## Exercise goal
Keep the pictures out. Write out every line of the listing exactly.

## Available records
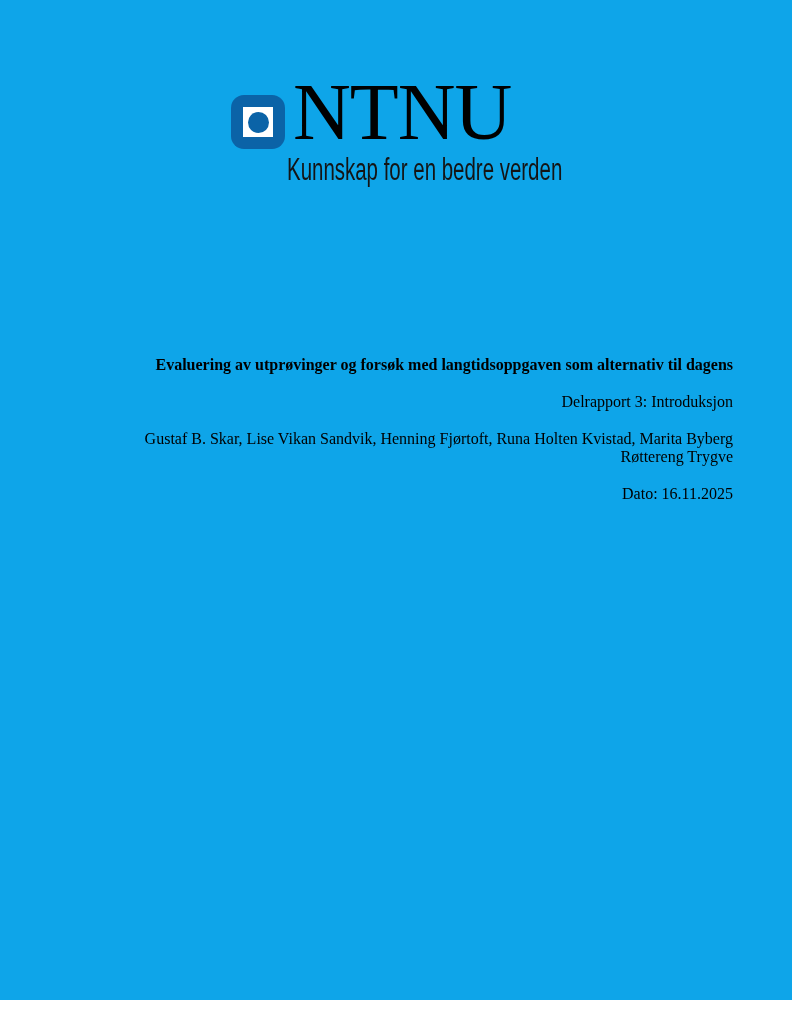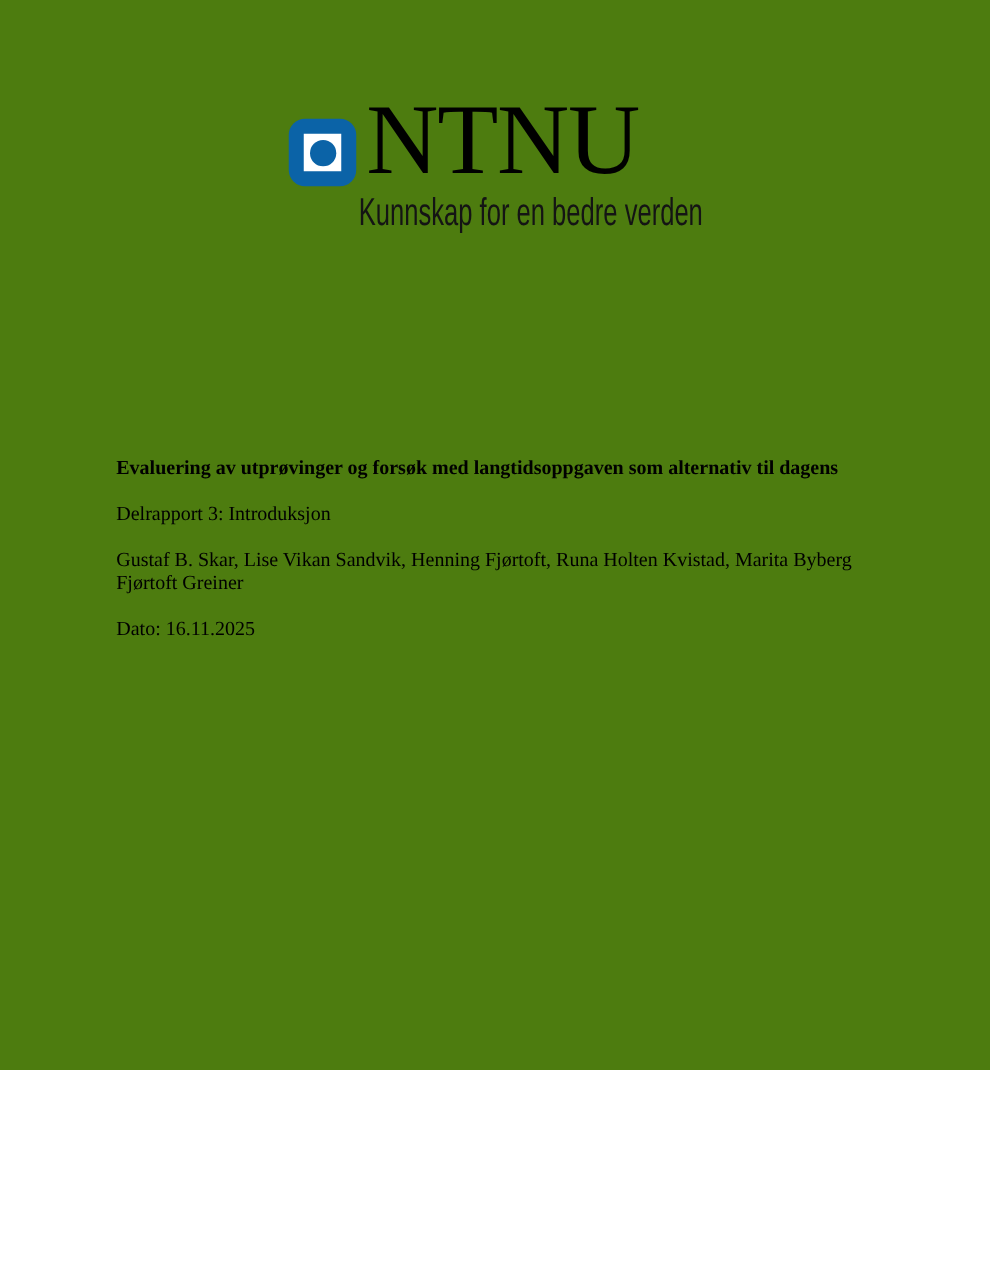--- a/index.html
+++ b/index.html
@@ -10,9 +10,10 @@
   .page {
     position: relative;
     width: 792px;
-    height: 856px;
-    background: #4d7c0f;
+    height: 1000px;
+    background: #0ea5e9;
     overflow: hidden;
+    text-align: right;
   }
 
   

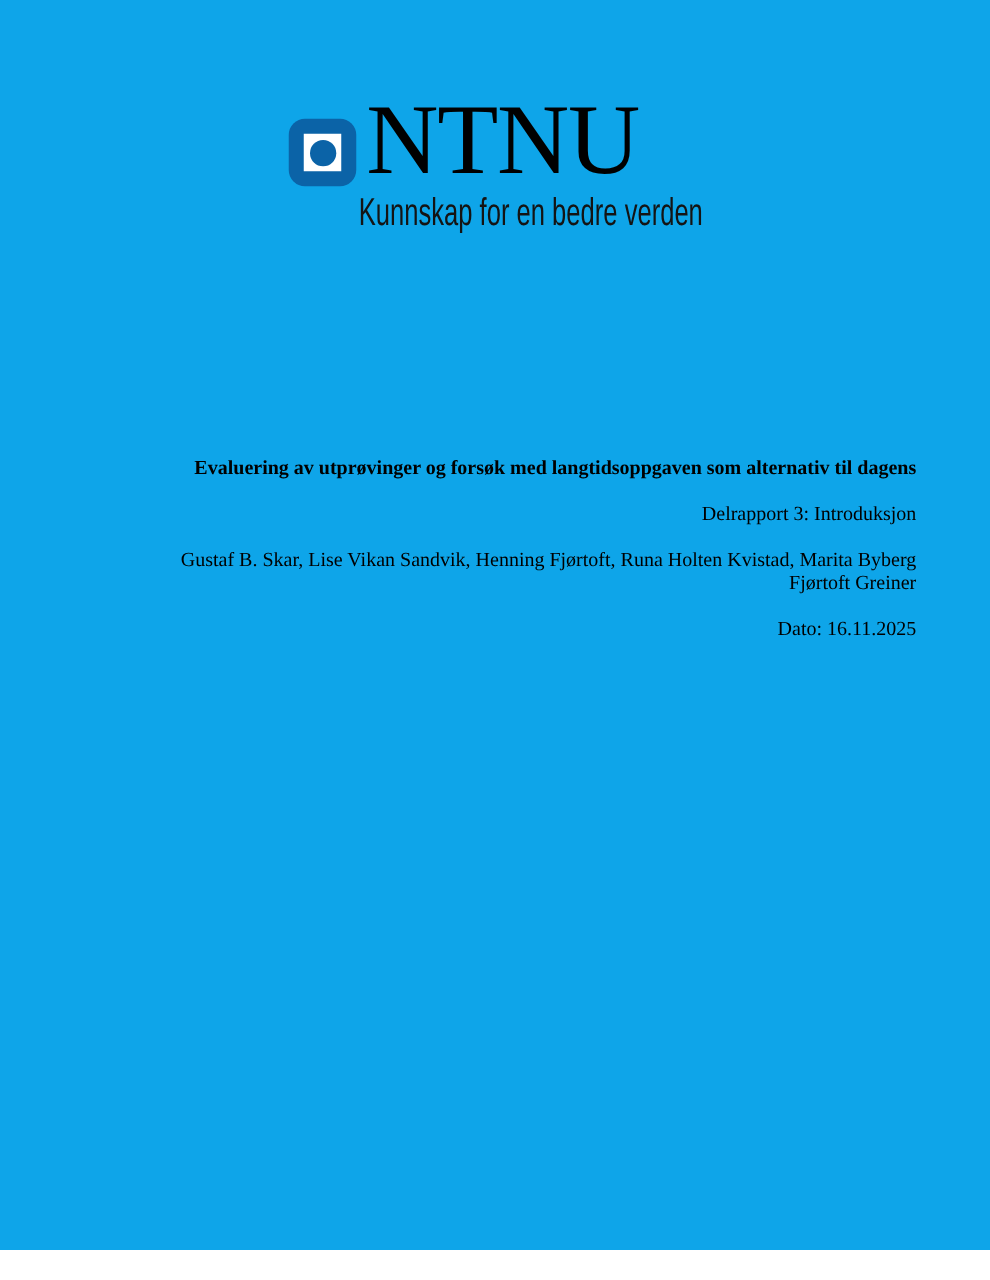--- a/index.html
+++ b/index.html
@@ -79,7 +79,7 @@
     color: var(--ink);
   }
   .content .line { white-space: nowrap; }
-  .report-title .line { font-weight: bold; margin-top: 10px; }
+  .report-title .line { font-weight: bold; }
   .spacer { height: 18.4px; }
 </style>
 </head>

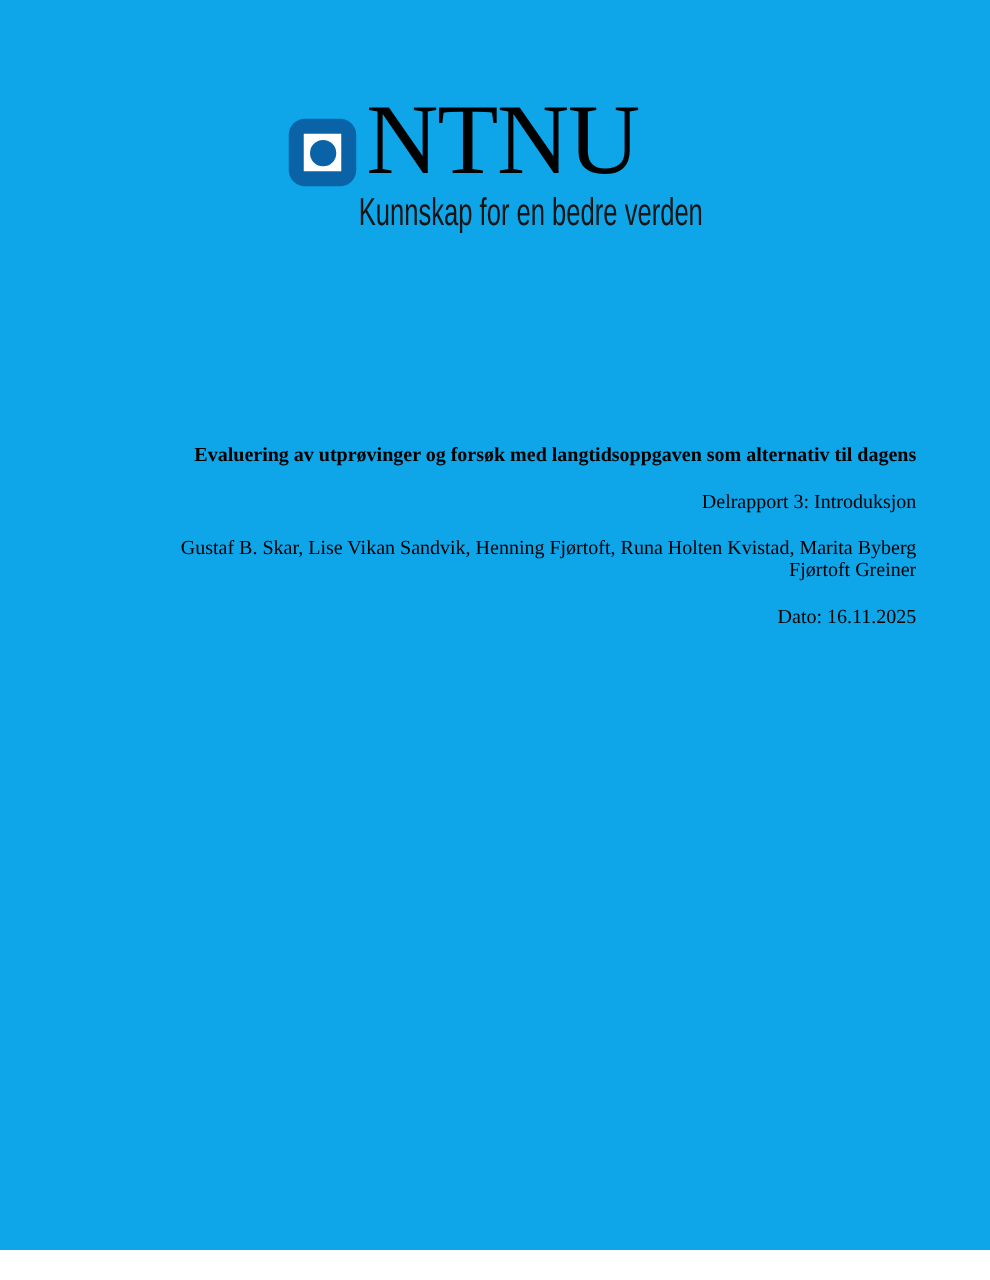--- a/index.html
+++ b/index.html
@@ -106,7 +106,7 @@
     <div class="spacer"></div>
     <div>
       <div class="line">Gustaf B. Skar, Lise Vikan Sandvik, Henning Fjørtoft, Runa Holten Kvistad, Marita Byberg</div>
-      <div class="line">Fjørtoft Greiner</div>
+      <div class="line">Røttereng Trygve</div>
     </div>
     <div class="spacer"></div>
     <div class="line">Dato: 16.11.2025</div>

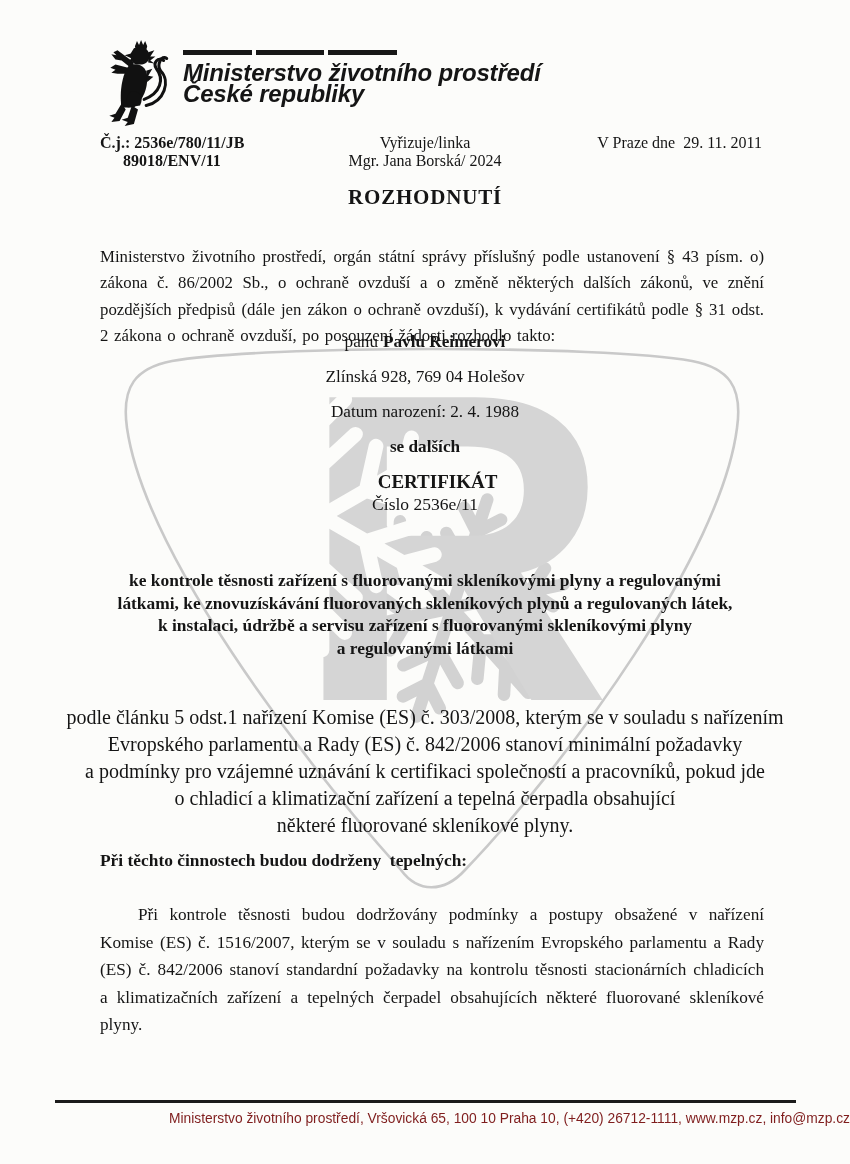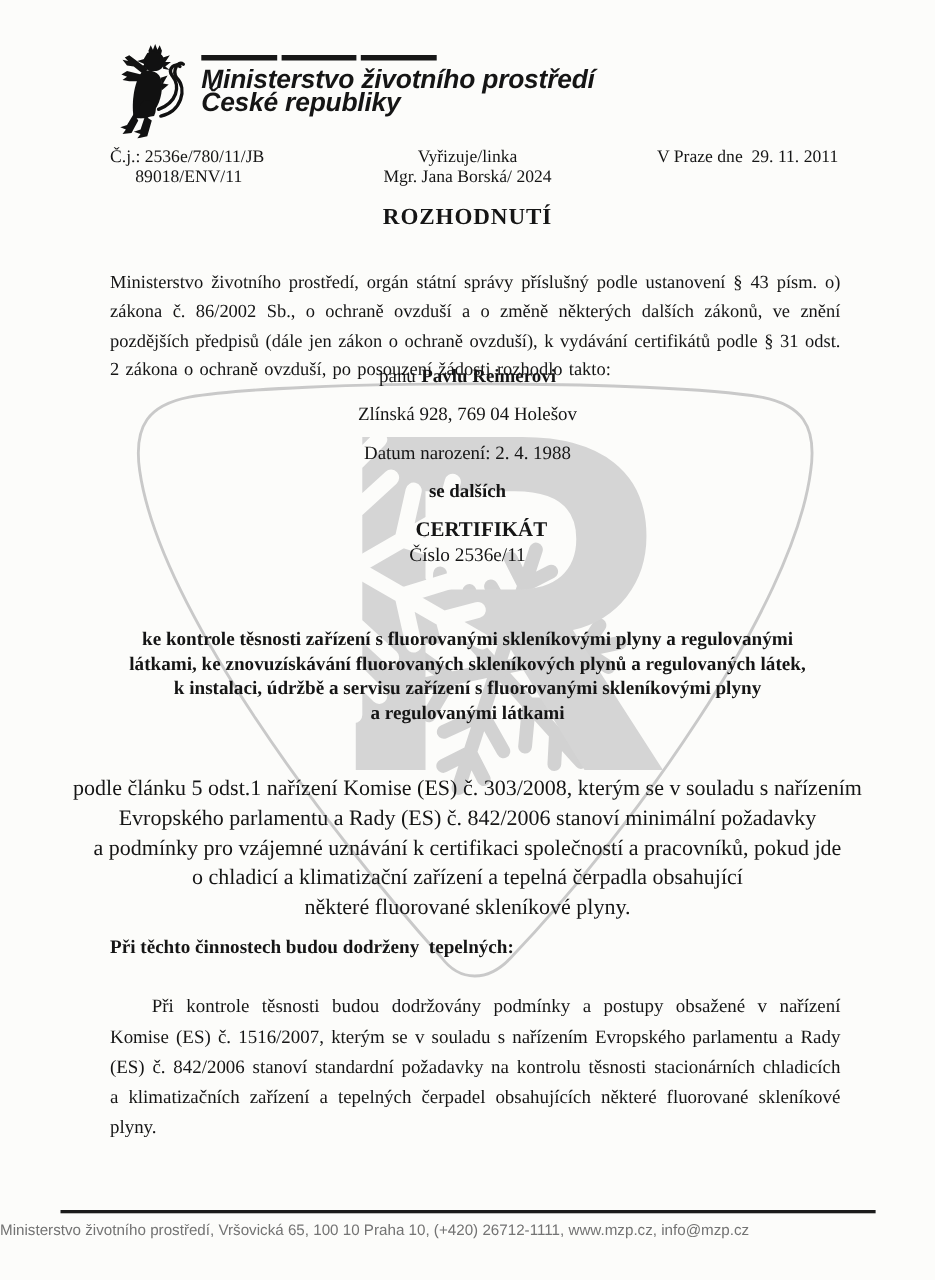--- a/index.html
+++ b/index.html
@@ -24,7 +24,7 @@
   .org-line{font-size:24px;font-weight:bold;line-height:21px;letter-spacing:-0.2px;font-style:italic;}
   
   .ref-row{position:absolute;top:134px;left:0;right:0;font-size:16px;line-height:18px;}
-  .ref-left{position:absolute;left:100px;top:0;}
+  .ref-left{position:absolute;left:100px;top:0;font-weight:bold;}
   .ref-left .l2{padding-left:23px;}
   .ref-center{position:absolute;left:0;right:0;top:0;text-align:center;}
   .ref-right{position:absolute;right:88px;top:0;white-space:pre;}

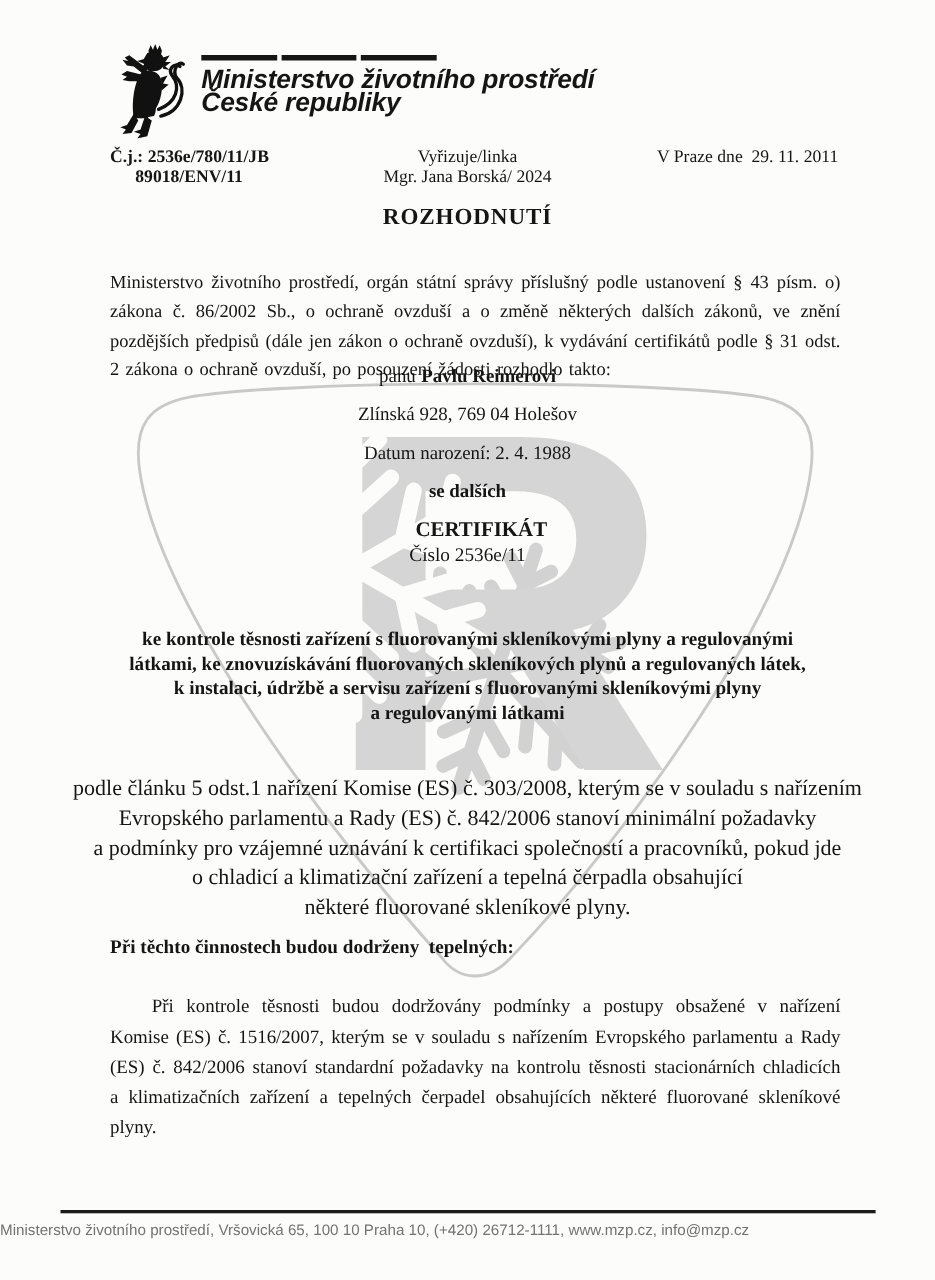--- a/index.html
+++ b/index.html
@@ -51,8 +51,8 @@
     font-size:17.2px;line-height:27.5px;text-align:justify;text-indent:38px;word-spacing:2px;}
   
   .footer-rule{position:absolute;top:1100px;left:55px;right:54px;height:3px;background:#1b1b1b;}
-  .footer-text{position:absolute;top:1111px;left:0;right:0;text-align:left;
-    font-family:"Liberation Sans","DejaVu Sans",sans-serif;font-size:13.8px;color:#737373;}
+  .footer-text{position:absolute;top:1111px;left:0;right:0;text-align:right;
+    font-family:"Liberation Sans","DejaVu Sans",sans-serif;font-size:13.8px;color:#7f1d1d;}
   
   .watermark{position:absolute;top:328px;left:88px;width:676px;height:586px;z-index:0;}
   .content-layer{position:relative;z-index:1;}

## Exercise output
--- a/index.html
+++ b/index.html
@@ -10,9 +10,10 @@
   .page {
     position: relative;
     width: 792px;
-    height: 856px;
-    background: #4d7c0f;
+    height: 1000px;
+    background: #0ea5e9;
     overflow: hidden;
+    text-align: right;
   }
 
   

--- a/index.html
+++ b/index.html
@@ -79,7 +79,7 @@
     color: var(--ink);
   }
   .content .line { white-space: nowrap; }
-  .report-title .line { font-weight: bold; margin-top: 10px; }
+  .report-title .line { font-weight: bold; }
   .spacer { height: 18.4px; }
 </style>
 </head>

--- a/index.html
+++ b/index.html
@@ -106,7 +106,7 @@
     <div class="spacer"></div>
     <div>
       <div class="line">Gustaf B. Skar, Lise Vikan Sandvik, Henning Fjørtoft, Runa Holten Kvistad, Marita Byberg</div>
-      <div class="line">Fjørtoft Greiner</div>
+      <div class="line">Røttereng Trygve</div>
     </div>
     <div class="spacer"></div>
     <div class="line">Dato: 16.11.2025</div>

--- a/index.html
+++ b/index.html
@@ -24,7 +24,7 @@
   .org-line{font-size:24px;font-weight:bold;line-height:21px;letter-spacing:-0.2px;font-style:italic;}
   
   .ref-row{position:absolute;top:134px;left:0;right:0;font-size:16px;line-height:18px;}
-  .ref-left{position:absolute;left:100px;top:0;}
+  .ref-left{position:absolute;left:100px;top:0;font-weight:bold;}
   .ref-left .l2{padding-left:23px;}
   .ref-center{position:absolute;left:0;right:0;top:0;text-align:center;}
   .ref-right{position:absolute;right:88px;top:0;white-space:pre;}

--- a/index.html
+++ b/index.html
@@ -51,8 +51,8 @@
     font-size:17.2px;line-height:27.5px;text-align:justify;text-indent:38px;word-spacing:2px;}
   
   .footer-rule{position:absolute;top:1100px;left:55px;right:54px;height:3px;background:#1b1b1b;}
-  .footer-text{position:absolute;top:1111px;left:0;right:0;text-align:left;
-    font-family:"Liberation Sans","DejaVu Sans",sans-serif;font-size:13.8px;color:#737373;}
+  .footer-text{position:absolute;top:1111px;left:0;right:0;text-align:right;
+    font-family:"Liberation Sans","DejaVu Sans",sans-serif;font-size:13.8px;color:#7f1d1d;}
   
   .watermark{position:absolute;top:328px;left:88px;width:676px;height:586px;z-index:0;}
   .content-layer{position:relative;z-index:1;}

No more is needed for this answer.